RECORDS SUPPLIED
·····

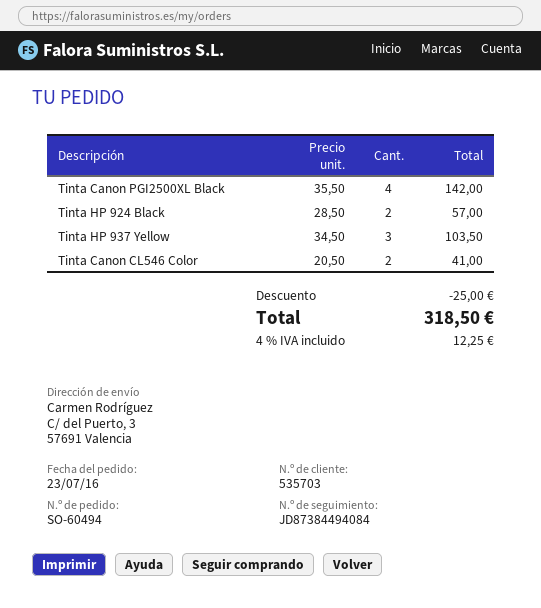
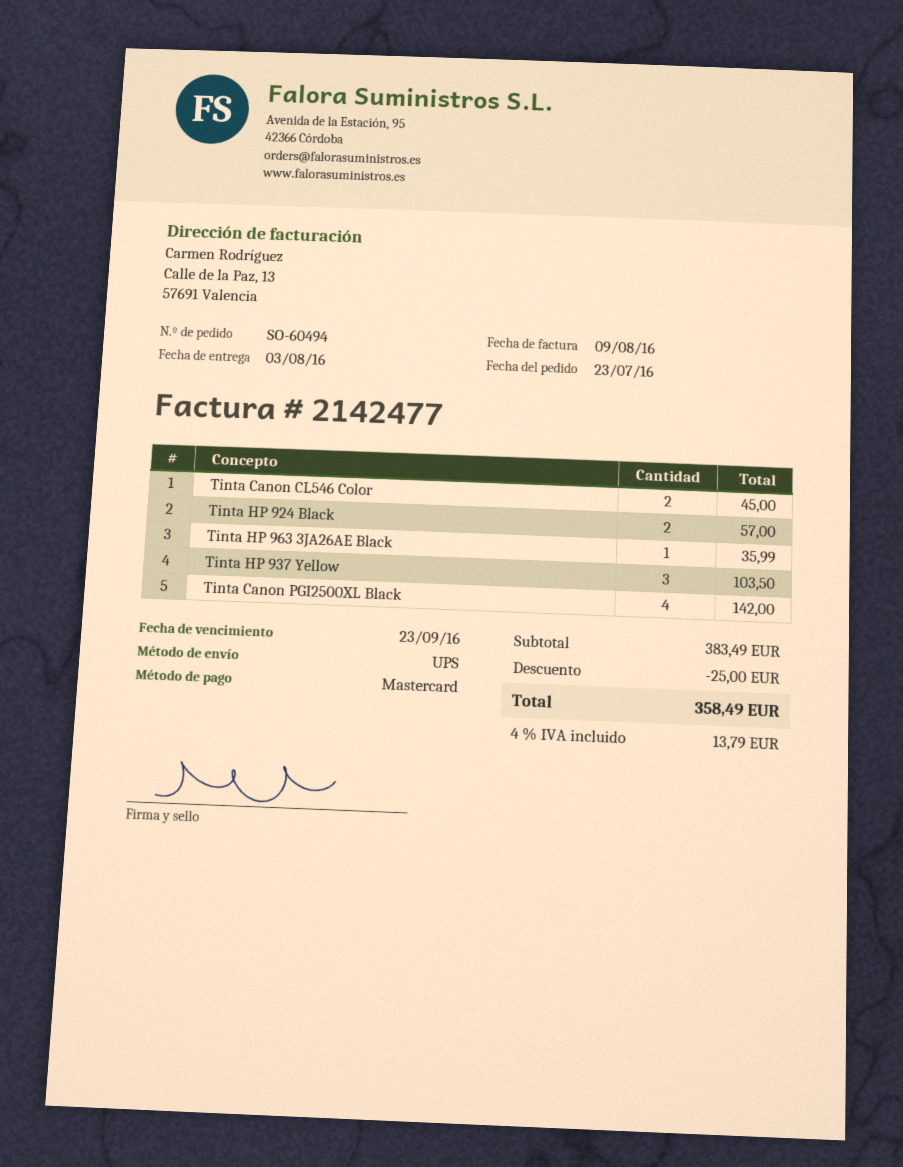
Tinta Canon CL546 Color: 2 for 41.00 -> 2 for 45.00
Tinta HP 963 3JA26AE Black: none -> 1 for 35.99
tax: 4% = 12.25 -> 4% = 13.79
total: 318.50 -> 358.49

·····

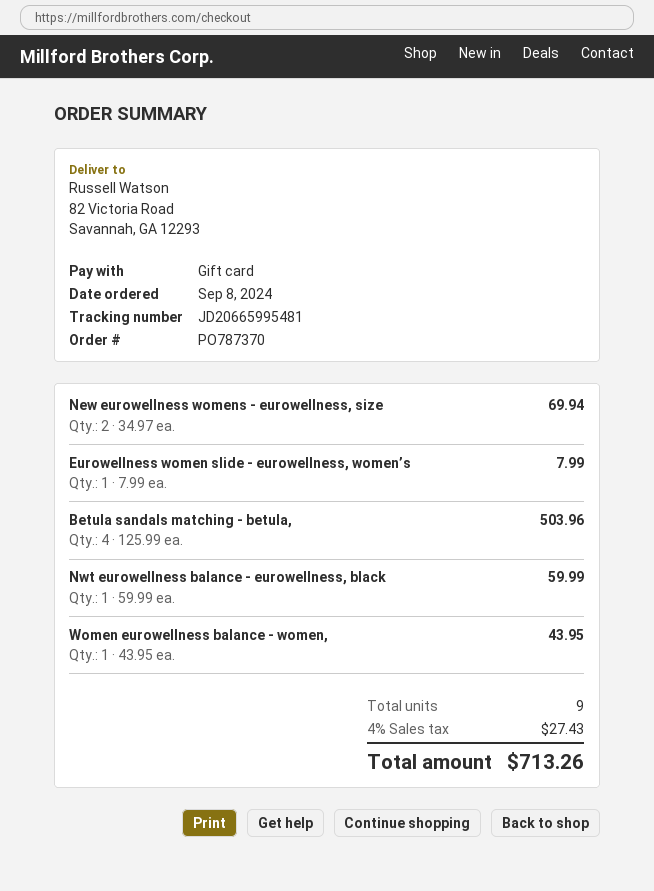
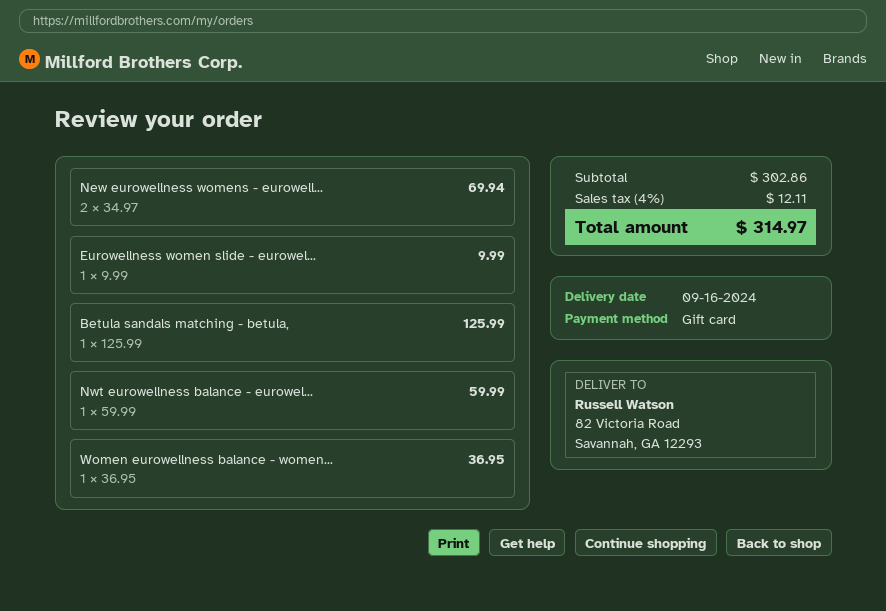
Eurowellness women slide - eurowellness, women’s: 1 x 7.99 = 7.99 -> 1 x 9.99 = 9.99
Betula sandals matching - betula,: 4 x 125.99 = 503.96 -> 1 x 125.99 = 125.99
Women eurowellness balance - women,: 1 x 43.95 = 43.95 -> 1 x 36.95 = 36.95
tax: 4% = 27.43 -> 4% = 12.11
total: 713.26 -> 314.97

·····

EXERCISE REQUIREMENTS
Write out, from the lines above, only those from the line with "Tinta Canon CL546" to the line with "total: 318.50 -> 358.49", exactly as given, including the first and the last.

RESULT FOR THIS TASK
Tinta Canon CL546 Color: 2 for 41.00 -> 2 for 45.00
Tinta HP 963 3JA26AE Black: none -> 1 for 35.99
tax: 4% = 12.25 -> 4% = 13.79
total: 318.50 -> 358.49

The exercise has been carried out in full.